In positing its precursors as precursors, an entity simultaneously posits them as necessary, precisely in that they ensure its own existence. In so far as they simply were, they were as contingent as the entity they are now the precursors to. But in so far as they have been for that entity, they have become in the ‘perfect’ past necessary. That necessity, though, as ‘merely’ posited, requires that the entity will its history, but free will is a redundant phrase since insofar as will is properly itself, it is in some sense ‘free’ will.

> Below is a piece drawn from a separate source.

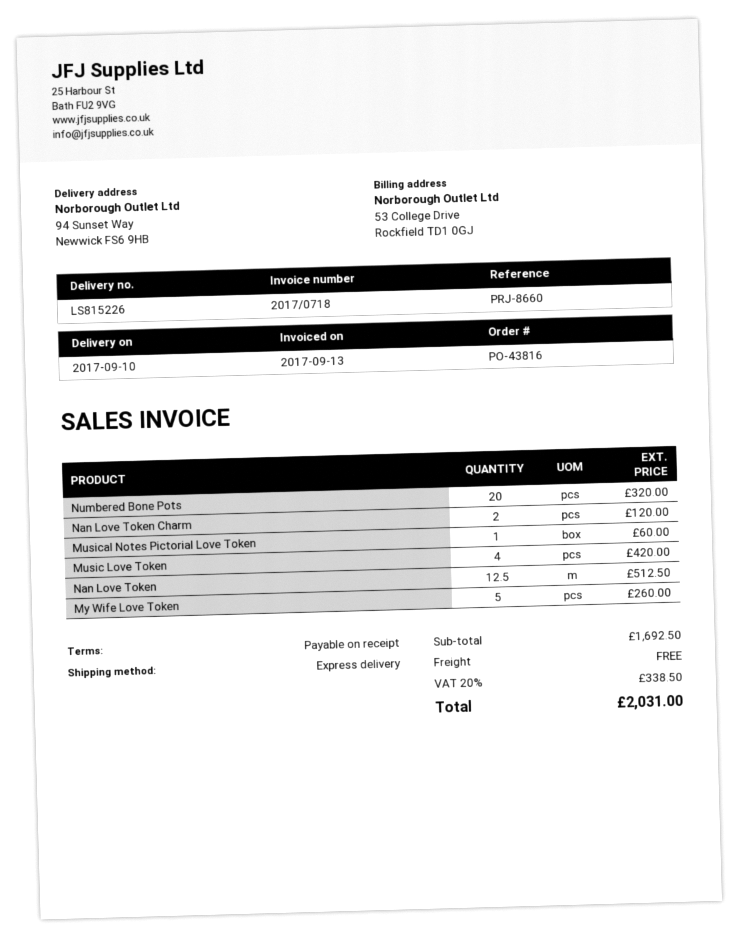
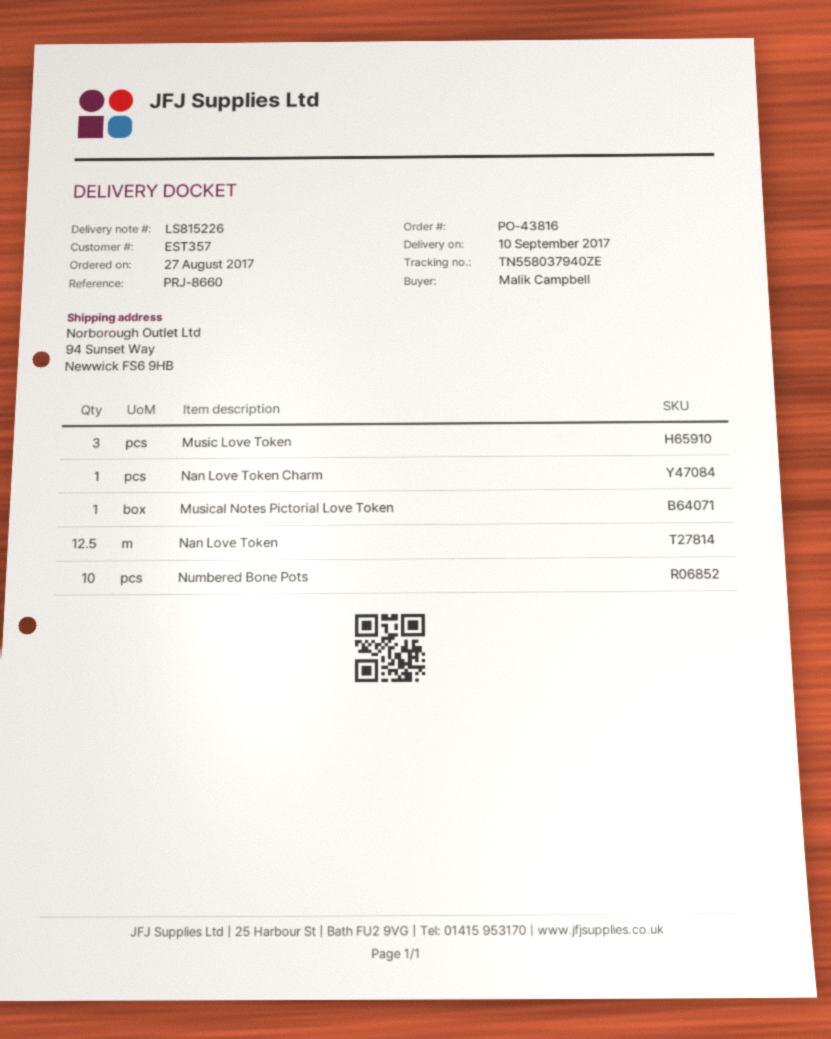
Numbered Bone Pots: 20 -> 10
Nan Love Token Charm: 2 -> 1
Music Love Token: 4 -> 3
My Wife Love Token: 5 -> none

What we see as more evolved precisely has greater degrees of freedom, both in forming new relations and in positing already formed relations as its necessary precursors. A bee has a greater degree of freedom than a bacteria, a dog greater than a bee, and so on. But if what makes evolution evolutionary s the degree of freedom afforded the more evolved entity, then determinism fails. It’s not the self-will that is posited retroactively in a series of necessary causal relations, but the necessity of those causal relations (and that they are causal at all) is posited retroactively by the self-will, which is as redundant as free will, since the will is always the will of an entity that posits its self as that entity, and does so freely to the degree possible for it at the generic evolutionary stage it has arrived at.
Determinism, then, is self-contradictory as an understanding of reality precisely insofar as it negates what determines a self as such, which is always the willing of its own history as necessary. Its apparent plausibility rests on a misunderstanding of necessity as always having been necessary, a posit that in itself stands or falls by the simultaneous posit of an a priori creation, since a posit of the necessary having for all time been necessary implies a pre-existing intentionality. Far from supporting the atheist standpoint, determinism is inherently a creationist stance, one that denies to reality as historical the very possibility of being an evolutionary history.